November 27, 2020, by Emma Thorne

Nottingham prof leads initiative to help tackle homelessness

This winter, the Covid-19 pandemic will leave even more people homeless and in desperate need of support. University academic Dr Paul Scotting, in the School of Life Sciences, talks about his role in helping to launch Street Support Nottingham, an exciting new initiative connecting people and organisations locally to tackle homelessness, and how volunteering has become such an important part of his life.

Throughout my 30 years as an academic carrying out research and teaching in the biological sciences at the University of Nottingham, I have felt a need to do something about the social inequities in my adopted home city. But the demands of an academic career and family duties never really allowed me to do this to the extent I wanted. So, a few years ago, I took flexible retirement to allow me to spend time on my ‘other interests’.

Because of my love of nature and everything outdoors, I started by volunteering with the Nature in Mind programme running out of the charity Framework. I spent several years driving a minibus about once a month taking groups of vulnerable people all over the region to benefit for spending time in green spaces. I was also able to make links between this and the OPAL (Open Air Laboratories) project in School of Life Sciences so that we had numerous visits to the university campus and experts from the University jojned the group on some of their other outings. The pleasure I found in supporting these people led me to find other volunteering opportunities such as the Winter Shelter and the Nottingham and Notts Refugee Forum, and my wife and I also started hosting young homeless people and later refuges and asylum seekers in our home through the charities Open homes and HOST Nottingham.
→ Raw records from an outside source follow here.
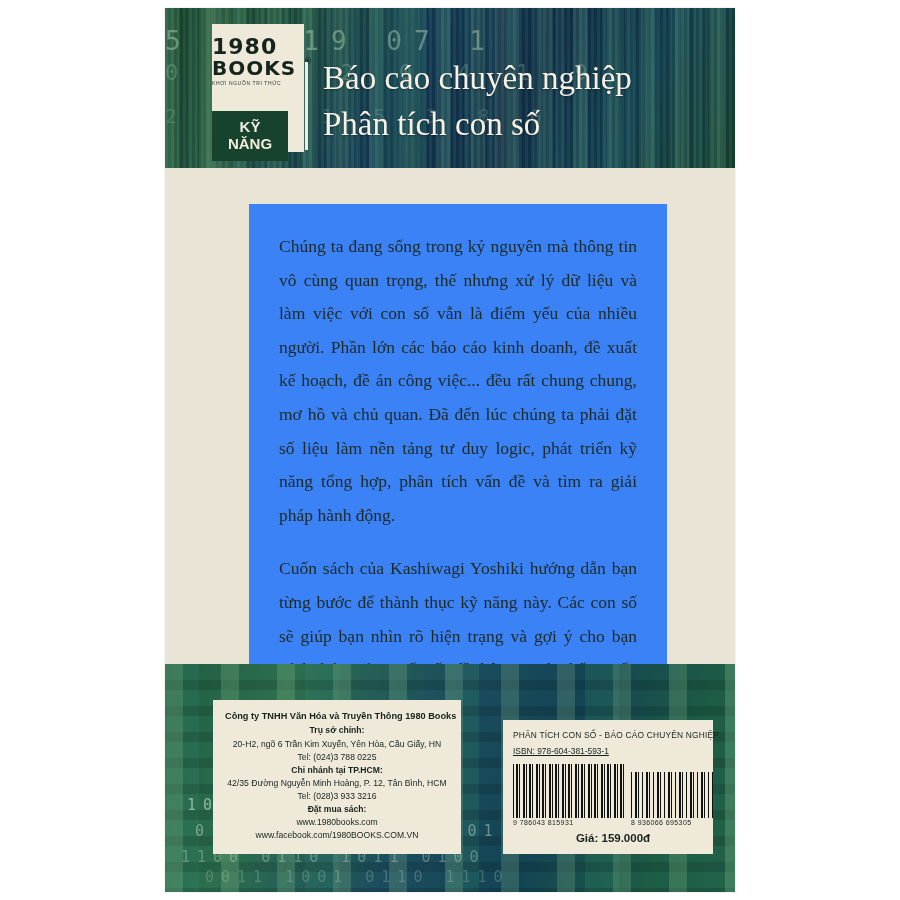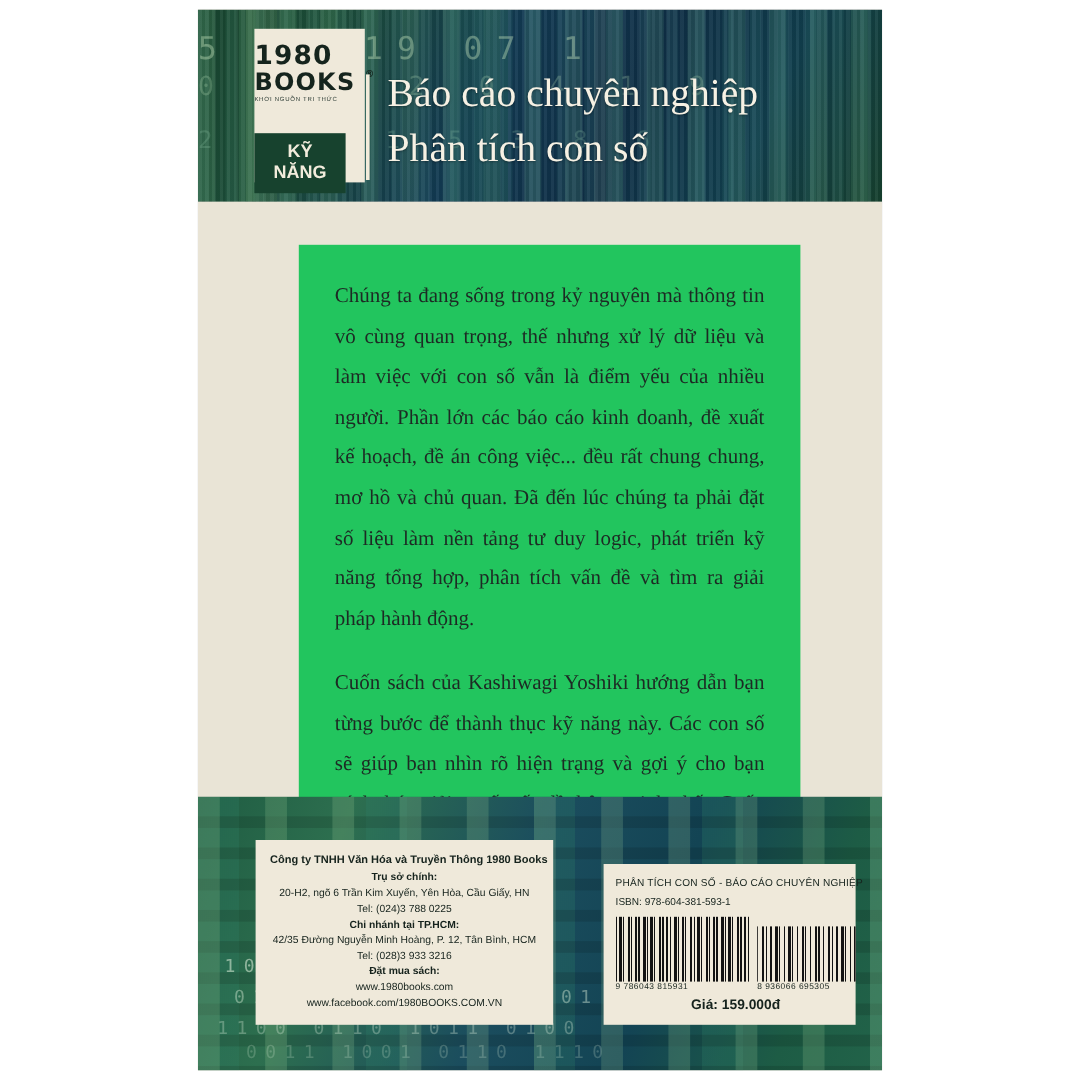--- a/index.html
+++ b/index.html
@@ -168,21 +168,21 @@
     white-space: nowrap;
     text-shadow: 0 1px 2px rgba(0,0,0,0.35);
   }
 
   
   .body-panel {
     position: absolute;
     left: 84px;
     top: 196px;
     width: 418px;
-    background: #22c55e;
+    background: #3b82f6;
     padding: 26px 30px 30px 30px;
     box-sizing: border-box;
   }
   .body-panel p {
     font-family: "Liberation Serif", serif;
     font-size: 17.5px;
     line-height: 1.92;
     color: #1d2a24;
     margin: 0 0 20px 0;
     text-align: justify;
@@ -262,20 +262,21 @@
     font-size: 8.4px;
     letter-spacing: 0.2px;
     text-align: left;
     white-space: nowrap;
   }
   .barcode-isbn {
     font-size: 8.4px;
     text-align: left;
     margin-top: 6px;
     margin-bottom: 8px;
+    text-decoration: underline;
   }
   .barcode-row {
     display: flex;
     align-items: flex-end;
     justify-content: space-between;
     gap: 6px;
   }
   .barcode {
     height: 54px;
     flex: 1;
My involvement with this broad range of organisations has also allowed me to apply the organizational skills I developed during my career at the University, and it was this that led me to set up the Nottingham Homelessness Voluntary Sector Forum, an informal group where representatives from most of Nottingham’s homelessness organizations can meet once a month (albeit online at present!). That was two years ago, and since then we have achieved quite a lot. In particular we were instrumental in drafting Nottingham’s five year Homelessness Strategy Document.

One stop shop

We have recently embarked on our most ambitious inter-organizational enterprise; the establishment of the Street Support Nottingham website –www.streetsupport.net/Nottingham/ – which is being launched this month throughout Nottingham and the Boroughs of Broxtowe, Gedling and Rushcliffe.

This new initiative provides a ‘one stop shop’ to find or give support for homeless people in our region. The website provides links for people who are homeless to find all the services they might need, from accommodation and hot meals through to mental health support and legal advice. It also provides links for members of the public to donate items such as clothes or food, time in volunteering opportunities or money to local homelessness charities. Street Support Nottingham will enable homeless people to find the information they need quickly and easily, reducing the time they might need to sleep on the streets and helping to protect them from the risks associated with begging and sleeping rough. It will also enable those wanting to help to find organisations through which to give their time or donations. I am hugely grateful to the National Lottery Community Fund and to Boots for their financial support to launch this scheme.

Can you offer a helping hand?

I still work one day a week, delivering lectures on brain development and cancer biology for the School of Life Sciences. I really enjoy having this link to the University, my colleagues in the School of Life Sciences and to the undergraduate student community, hopefully helping to enrich the educational experience of those students. I look forward to many more years combining these two activities that are so close to my heart.

This year the Covid crisis means there are far more people finding themselves homeless and its tougher out there with fewer people to help. So please spread the word about Street Support Nottingham, visit the website, and consider whether you can do anything to help the less fortunate people of Nottingham during the hardest winter that many of them will ever have encountered.